* REQUIREMENT: Skip the images; return every entry exactly.

= Beginning of Section =

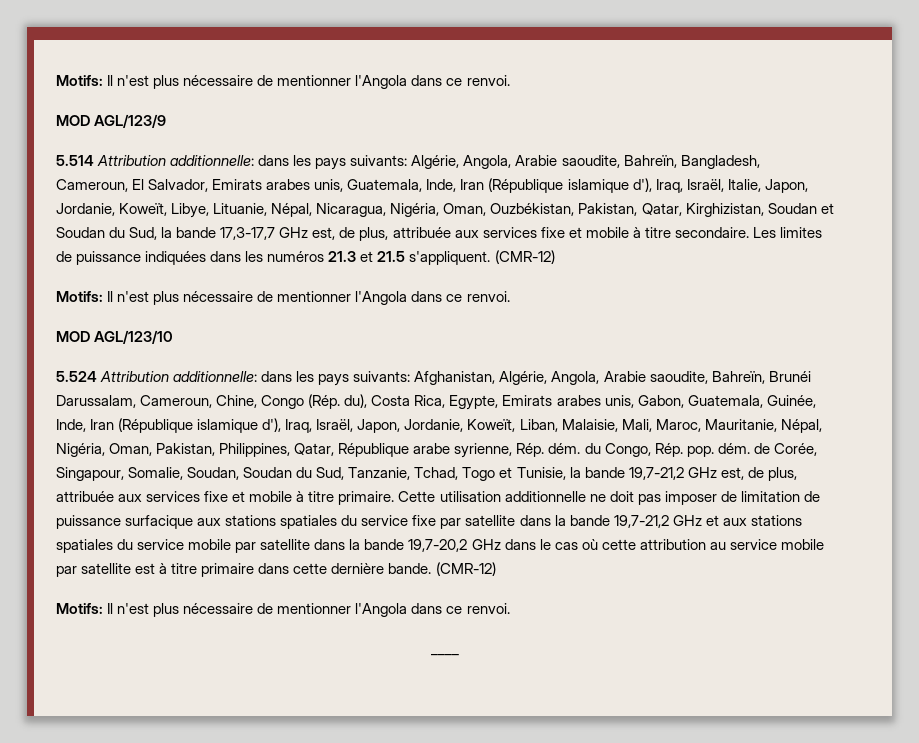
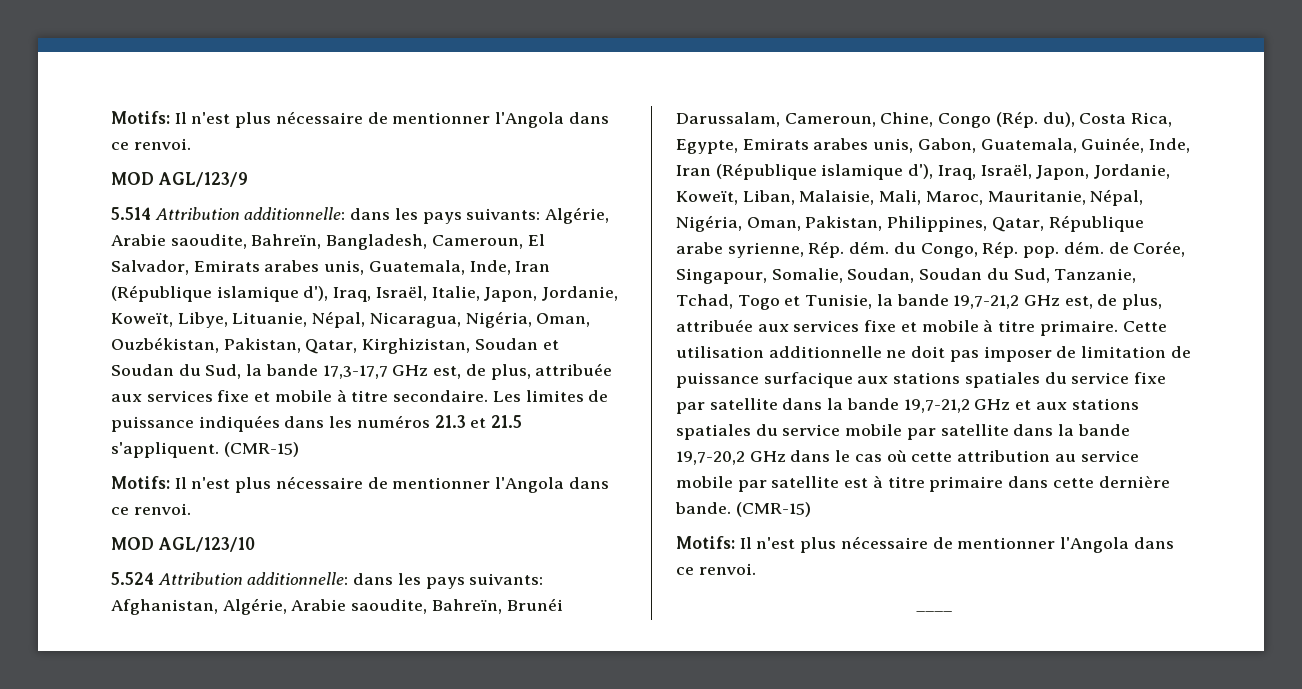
- Algérie, Angola, Arabie saoudite, Bahreïn, Bangladesh, Cameroun, El Salvador, Emirats arabes unis, Guatemala, Inde, Iran (République islamique d'), Iraq, Israël, Italie, Japon, Jordanie, Koweït, Libye, Lituanie, Népal, Nicaragua, Nigéria, Oman, Ouzbékistan, Pakistan, Qatar, Kirghizistan, Soudan et Soudan du Sud, la bande 17,3-17,7 GHz est, de plus, attribuée aux services fixe et mobile à titre secondaire.
+ Algérie, Arabie saoudite, Bahreïn, Bangladesh, Cameroun, El Salvador, Emirats arabes unis, Guatemala, Inde, Iran (République islamique d'), Iraq, Israël, Italie, Japon, Jordanie, Koweït, Libye, Lituanie, Népal, Nicaragua, Nigéria, Oman, Ouzbékistan, Pakistan, Qatar, Kirghizistan, Soudan et Soudan du Sud, la bande 17,3-17,7 GHz est, de plus, attribuée aux services fixe et mobile à titre secondaire.
- Les limites de puissance indiquées dans les numéros 21.3 et 21.5 s'appliquent. (CMR-12)
+ Les limites de puissance indiquées dans les numéros 21.3 et 21.5 s'appliquent. (CMR-15)
- Afghanistan, Algérie, Angola, Arabie saoudite, Bahreïn, Brunéi Darussalam, Cameroun, Chine, Congo (Rép. du), Costa Rica, Egypte, Emirats arabes unis, Gabon, Guatemala, Guinée, Inde, Iran (République islamique d'), Iraq, Israël, Japon, Jordanie, Koweït, Liban, Malaisie, Mali, Maroc, Mauritanie, Népal, Nigéria, Oman, Pakistan, Philippines, Qatar, République arabe syrienne, Rép. dém. du Congo, Rép. pop. dém. de Corée, Singapour, Somalie, Soudan, Soudan du Sud, Tanzanie, Tchad, Togo et Tunisie, la bande 19,7-21,2 GHz est, de plus, attribuée aux services fixe et mobile à titre primaire.
+ Afghanistan, Algérie, Arabie saoudite, Bahreïn, Brunéi Darussalam, Cameroun, Chine, Congo (Rép. du), Costa Rica, Egypte, Emirats arabes unis, Gabon, Guatemala, Guinée, Inde, Iran (République islamique d'), Iraq, Israël, Japon, Jordanie, Koweït, Liban, Malaisie, Mali, Maroc, Mauritanie, Népal, Nigéria, Oman, Pakistan, Philippines, Qatar, République arabe syrienne, Rép. dém. du Congo, Rép. pop. dém. de Corée, Singapour, Somalie, Soudan, Soudan du Sud, Tanzanie, Tchad, Togo et Tunisie, la bande 19,7-21,2 GHz est, de plus, attribuée aux services fixe et mobile à titre primaire.
- Cette utilisation additionnelle ne doit pas imposer de limitation de puissance surfacique aux stations spatiales du service fixe par satellite dans la bande 19,7-21,2 GHz et aux stations spatiales du service mobile par satellite dans la bande 19,7-20,2 GHz dans le cas où cette attribution au service mobile par satellite est à titre primaire dans cette dernière bande. (CMR-12)
+ Cette utilisation additionnelle ne doit pas imposer de limitation de puissance surfacique aux stations spatiales du service fixe par satellite dans la bande 19,7-21,2 GHz et aux stations spatiales du service mobile par satellite dans la bande 19,7-20,2 GHz dans le cas où cette attribution au service mobile par satellite est à titre primaire dans cette dernière bande. (CMR-15)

= End of Section =

* WORKED SOLUTION:
- Algérie, Angola, Arabie saoudite, Bahreïn, Bangladesh, Cameroun, El Salvador, Emirats arabes unis, Guatemala, Inde, Iran (République islamique d'), Iraq, Israël, Italie, Japon, Jordanie, Koweït, Libye, Lituanie, Népal, Nicaragua, Nigéria, Oman, Ouzbékistan, Pakistan, Qatar, Kirghizistan, Soudan et Soudan du Sud, la bande 17,3-17,7 GHz est, de plus, attribuée aux services fixe et mobile à titre secondaire.
+ Algérie, Arabie saoudite, Bahreïn, Bangladesh, Cameroun, El Salvador, Emirats arabes unis, Guatemala, Inde, Iran (République islamique d'), Iraq, Israël, Italie, Japon, Jordanie, Koweït, Libye, Lituanie, Népal, Nicaragua, Nigéria, Oman, Ouzbékistan, Pakistan, Qatar, Kirghizistan, Soudan et Soudan du Sud, la bande 17,3-17,7 GHz est, de plus, attribuée aux services fixe et mobile à titre secondaire.
- Les limites de puissance indiquées dans les numéros 21.3 et 21.5 s'appliquent. (CMR-12)
+ Les limites de puissance indiquées dans les numéros 21.3 et 21.5 s'appliquent. (CMR-15)
- Afghanistan, Algérie, Angola, Arabie saoudite, Bahreïn, Brunéi Darussalam, Cameroun, Chine, Congo (Rép. du), Costa Rica, Egypte, Emirats arabes unis, Gabon, Guatemala, Guinée, Inde, Iran (République islamique d'), Iraq, Israël, Japon, Jordanie, Koweït, Liban, Malaisie, Mali, Maroc, Mauritanie, Népal, Nigéria, Oman, Pakistan, Philippines, Qatar, République arabe syrienne, Rép. dém. du Congo, Rép. pop. dém. de Corée, Singapour, Somalie, Soudan, Soudan du Sud, Tanzanie, Tchad, Togo et Tunisie, la bande 19,7-21,2 GHz est, de plus, attribuée aux services fixe et mobile à titre primaire.
+ Afghanistan, Algérie, Arabie saoudite, Bahreïn, Brunéi Darussalam, Cameroun, Chine, Congo (Rép. du), Costa Rica, Egypte, Emirats arabes unis, Gabon, Guatemala, Guinée, Inde, Iran (République islamique d'), Iraq, Israël, Japon, Jordanie, Koweït, Liban, Malaisie, Mali, Maroc, Mauritanie, Népal, Nigéria, Oman, Pakistan, Philippines, Qatar, République arabe syrienne, Rép. dém. du Congo, Rép. pop. dém. de Corée, Singapour, Somalie, Soudan, Soudan du Sud, Tanzanie, Tchad, Togo et Tunisie, la bande 19,7-21,2 GHz est, de plus, attribuée aux services fixe et mobile à titre primaire.
- Cette utilisation additionnelle ne doit pas imposer de limitation de puissance surfacique aux stations spatiales du service fixe par satellite dans la bande 19,7-21,2 GHz et aux stations spatiales du service mobile par satellite dans la bande 19,7-20,2 GHz dans le cas où cette attribution au service mobile par satellite est à titre primaire dans cette dernière bande. (CMR-12)
+ Cette utilisation additionnelle ne doit pas imposer de limitation de puissance surfacique aux stations spatiales du service fixe par satellite dans la bande 19,7-21,2 GHz et aux stations spatiales du service mobile par satellite dans la bande 19,7-20,2 GHz dans le cas où cette attribution au service mobile par satellite est à titre primaire dans cette dernière bande. (CMR-15)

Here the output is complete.